A burly caped crusader named 'Foreskin Man,' produced out of San Francisco's contentious debate over whether to ban circumcisions, has provoked allegations of anti-Semitism bubbling beneath the sensitive topic.

In Matthew Hess' comic, the protagonist does battle with an evil Orthodox Jew named Monster Mohel. Judaism requires male babies to be circumcised, and Hess has drawn condemndations for injecting a discriminatory element into the debate over a ballot measure that would impose fines or jailtime on anyone who performs a circumcision.

They've gotten a tremendously negative backlash, said Nancy Appel, associate director of the Anti-Defamation League in San Francisco.
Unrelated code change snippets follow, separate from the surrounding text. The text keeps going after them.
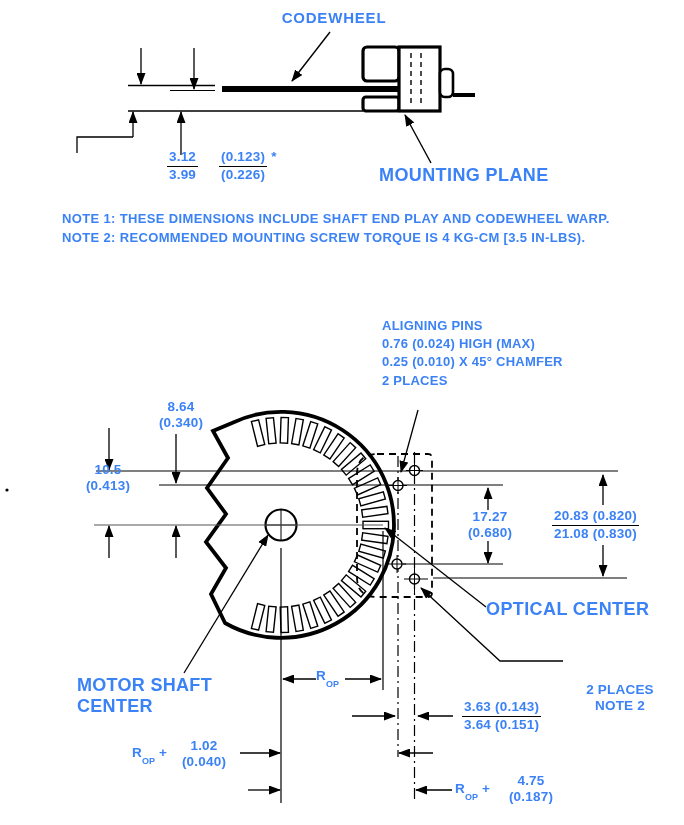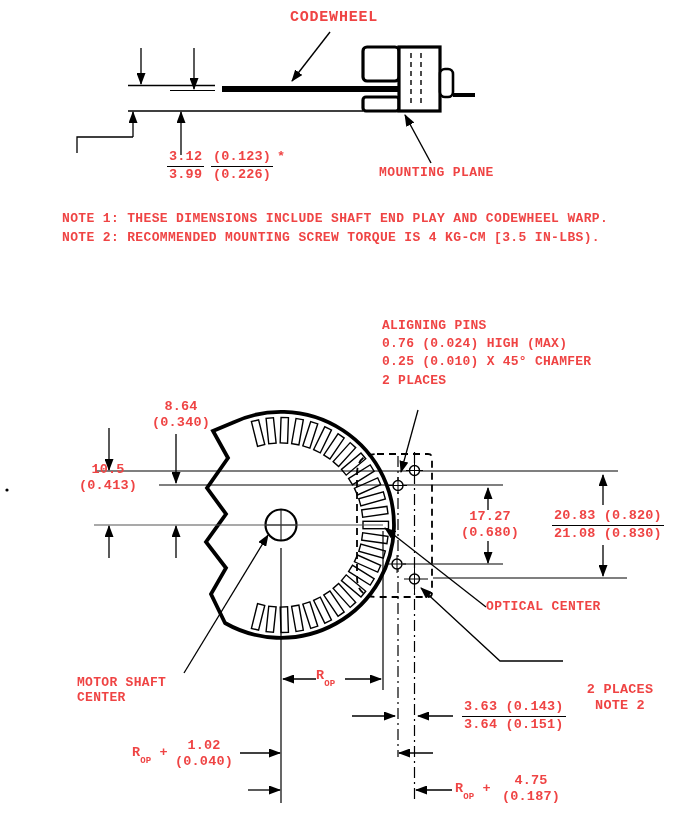--- a/index.html
+++ b/index.html
@@ -4,7 +4,7 @@
 <style>
   html,body{margin:0;padding:0;background:#fff;}
   #stage{position:relative;width:684px;height:825px;background:#fff;overflow:hidden;
-         font-family:Liberation Mono, monospace;color:#ef4444;}
+         font-family:Liberation Sans, sans-serif;color:#3b82f6;}
   #art{position:absolute;left:0;top:0;}
   .txt{position:absolute;font-weight:bold;white-space:nowrap;line-height:1.18;}
   .s135{font-size:13.5px;letter-spacing:.2px;}

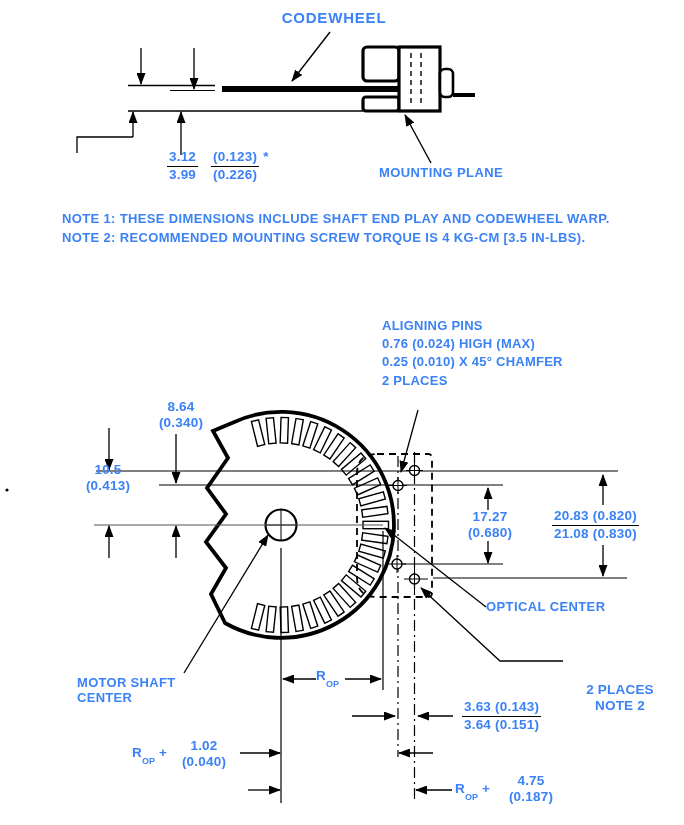--- a/index.html
+++ b/index.html
@@ -15,7 +15,7 @@
   .stack{display:inline-block;text-align:center;vertical-align:top;}
   .bb{border-bottom:1.6px solid #000;padding:0 2px 1px 2px;display:inline-block;}
   .nob{display:block;}
-  .fracrow{display:flex;align-items:flex-start;}
+  .fracrow{display:flex;align-items:flex-start;margin-left:8px;}
   .star{margin-left:4px;}
   sub.rop{font-size:9px;font-weight:bold;position:relative;top:3px;letter-spacing:0;}
   .align-block div{line-height:18.2px;}

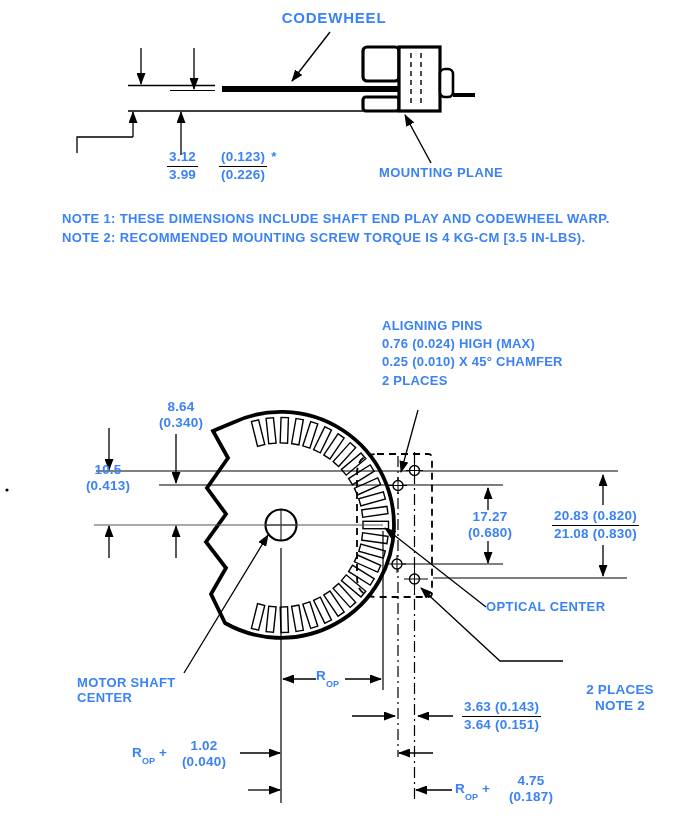--- a/index.html
+++ b/index.html
@@ -9,7 +9,7 @@
   .txt{position:absolute;font-weight:bold;white-space:nowrap;line-height:1.18;}
   .s135{font-size:13.5px;letter-spacing:.2px;}
   .s13{font-size:13px;letter-spacing:.25px;}
-  .s14{font-size:13px;letter-spacing:.4px;}
+  .s14{font-size:18px;letter-spacing:.4px;}
   .s15{font-size:15px;letter-spacing:.8px;}
   .ctr{text-align:center;}
   .stack{display:inline-block;text-align:center;vertical-align:top;}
I think this has polarized and isolated, and that people who may have been willing to hear their side are just disgusted.

Proponents of the ban, or intactivists, argue that it would be similar to laws already on the book to protect young girls from genital mutilation. But that argument threatens to be discredited by a comic that, in the words of Rabbi Eliyahu Fink of the Pacific Jewish Center in Venice, California, casts the entire Intactivist operation under the shadow of anti-Semitism.

Hess has argued that his comic book series deals with several scenarios of circumcision -- a previous issue featured a doctor as a villain, and an upcoming installment will featuring a character named Vulva Girl will attack tribal circumcision.

This is a process that has to play out, Hess said. As human rights issues advance, there are lawsuits, there are bills, there are people fighting against it. I think this process had to happen eventually and the comic book just sparked it.